We don’t have all the answers.  Tak’n it one day at a time, but what we have figured out….he might not need us hovering over him at bedtime, but when he does seek us out we need to drop everything to listen.

This prompted us to start a new family tradition.  One on one time with his dad seemed like the best gift we could give soccer dude as he enters his teens.  So they packed backpacks and went to a nature preserve in the south to celebrate Soccer Dude’s birthday.

They saw lots of pandas, ate hamburgers and just hung out.

 

lots

 

I dreamt of them having deep conversations about what it means to be a man (I tend to be an idealist).  That didn’t happen.  But the shared jokes, memories and the idea that “I am worth dad taking time off to hang out with me” hopefully will have a lasting impact.  (The girls are already planning the 13th birthday trip!)

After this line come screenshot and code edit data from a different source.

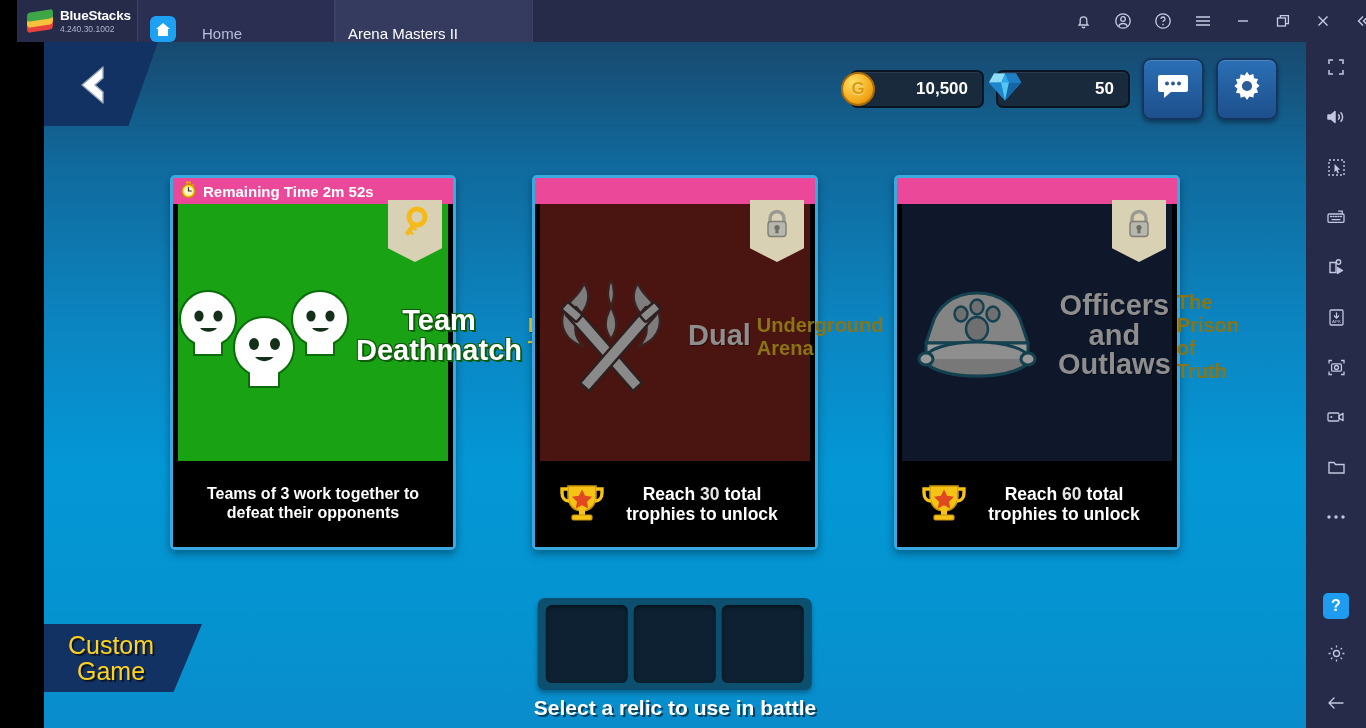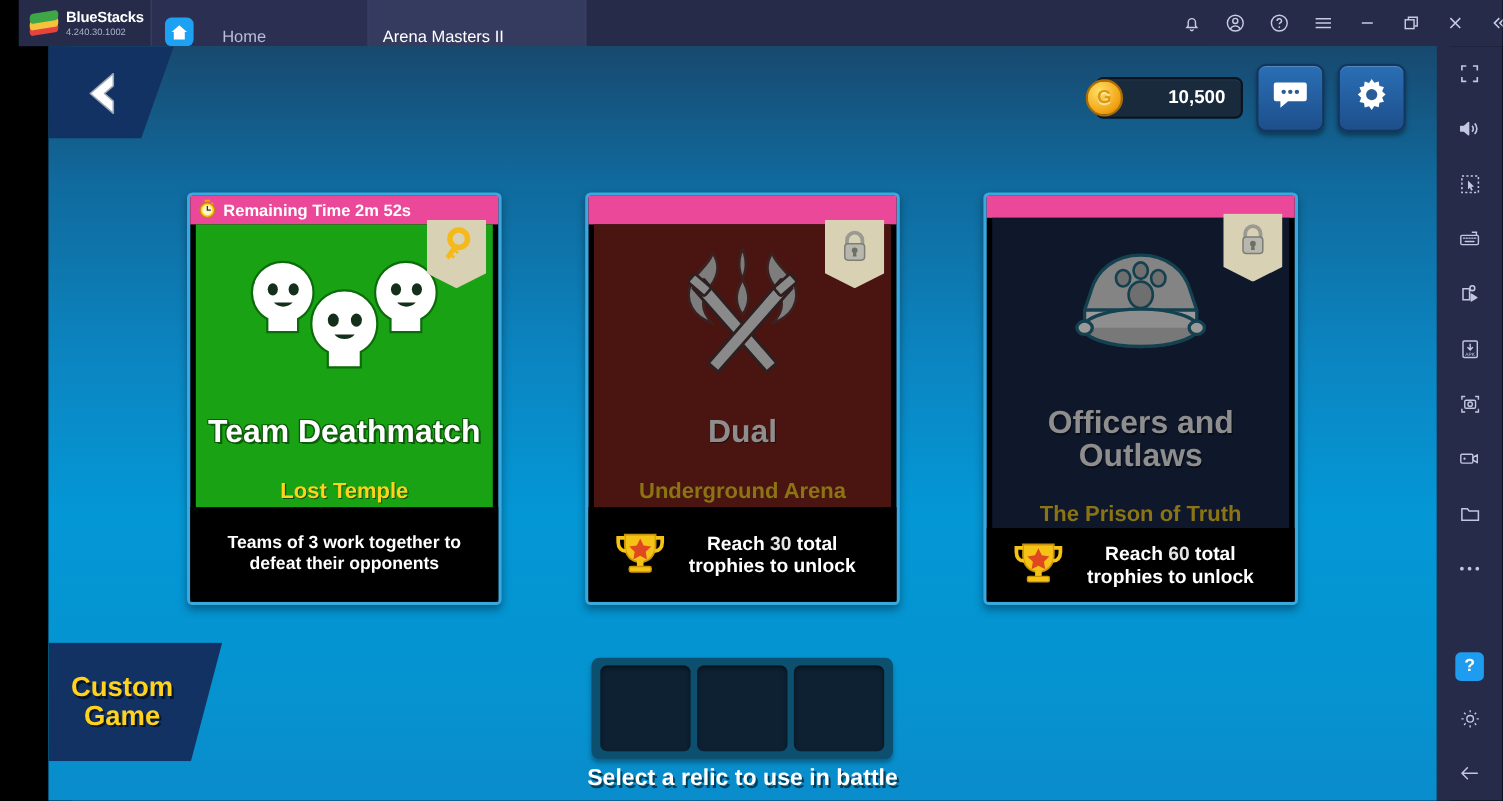"50" div.curr { html: none -> <div> <span> <svg> <path></path> <path></path> <path></path> <path></path> <path></path> <path></path> </svg> </span> <span>50</span> </div> }
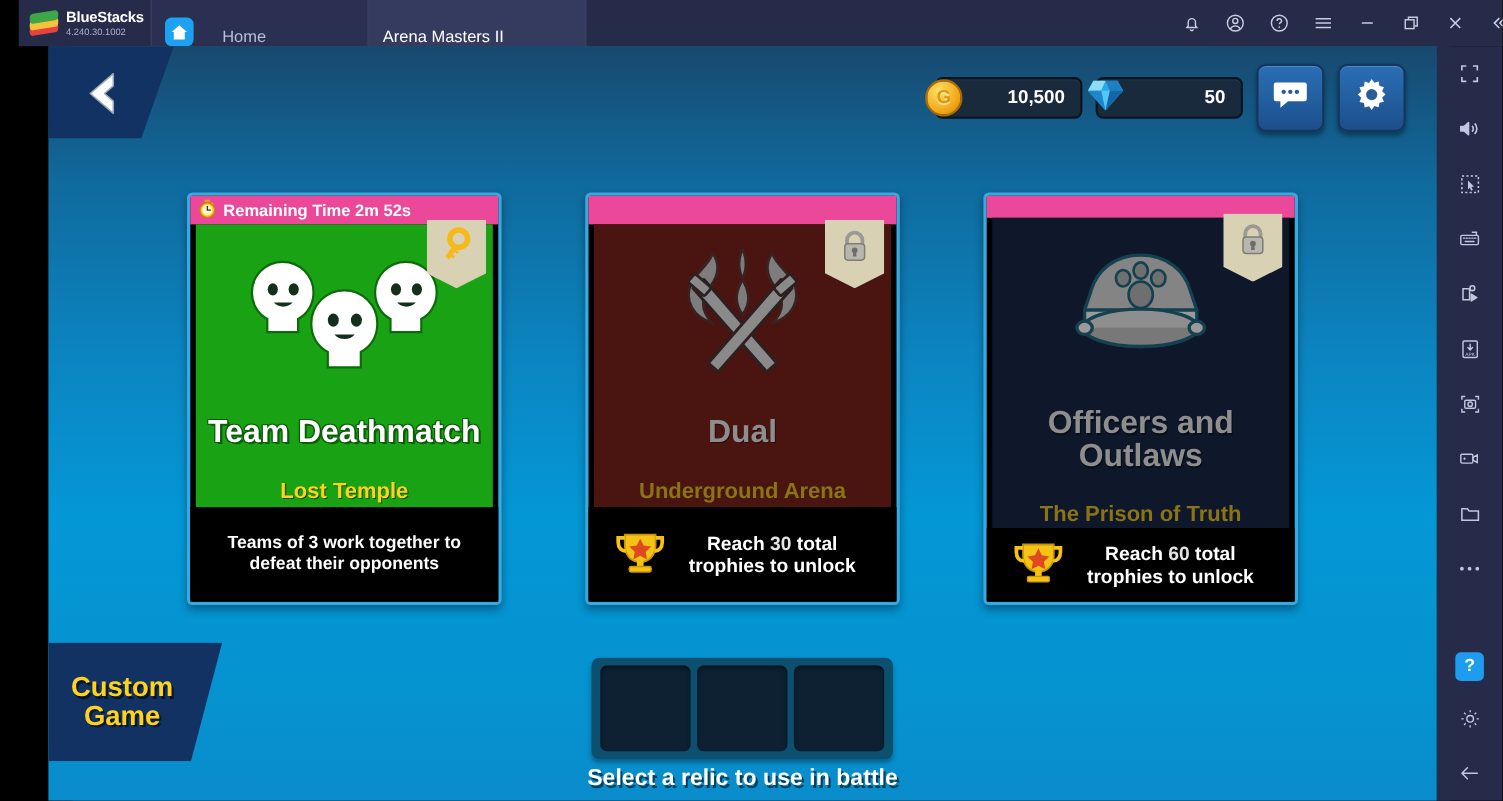"Team Deathmatch" .card-art { flex-direction: column -> row; gap: 19px -> none; justify-content: center -> flex-start }
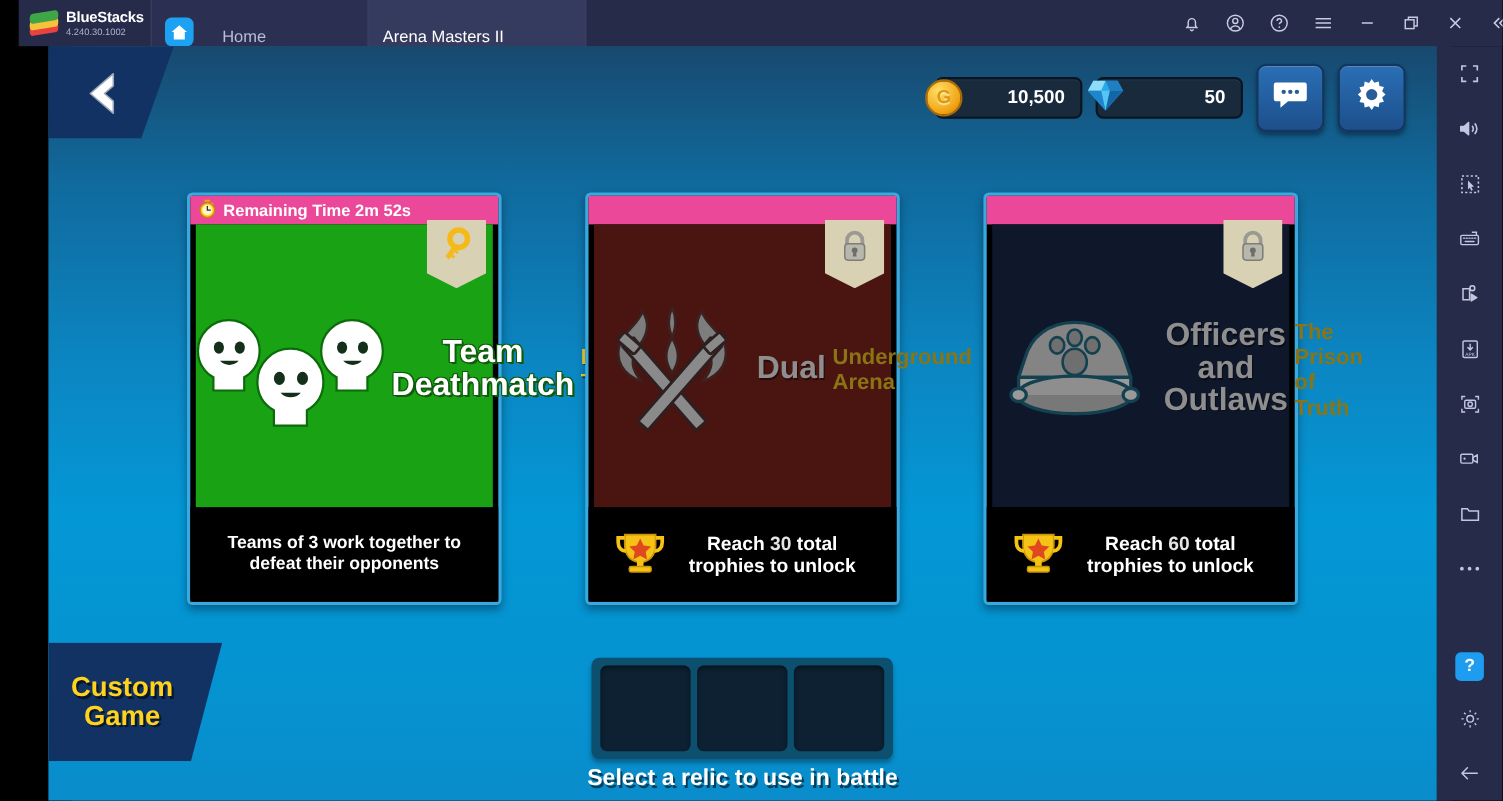"Custom" .custom-game { font-weight: bold -> normal; height: 108px -> 68px }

It was a good reminder that we need to be spending one on one time with each of the four kids.  Just being honest, we have great intentions, but with the business of life, homeschooling and work….it is one of the first things that slips.

5 more years, people.

That is what we have before this guy will be off to college.  The first 13 years have gone so fast.  I want to make the most of these years enjoying the fruit of what we have been working towards.

 

sambear2

 

Soccer Dude made dinner the other night.  He was frying eggs and pancakes for us.  I walked past the kitchen door and he called out for me to watch him flip an egg in the air.  As I watched him and laughed, I was taken back to the cafeteria at Asbury College.

There was a cute red head who was pretty proud of his skills.  He could make a perfect omelet at the egg bar. (Yes, that is a thing.)  Half way through he would flip that omelet in the air.  I fell in love with that boy.

If Soccer Dude turns out like his dad…..I will be one thankful momma.

I am tempted to worry.  How will he turn out?  Are we teaching him the right things?  Are we giving him what we can and pointing him to the One who can meet all of his needs?  Will he get off track during these confusing teen years?

My goal is to turn my worries over and simply enjoy the next five years before he catches the eye of some sweet girl in a college cafeteria.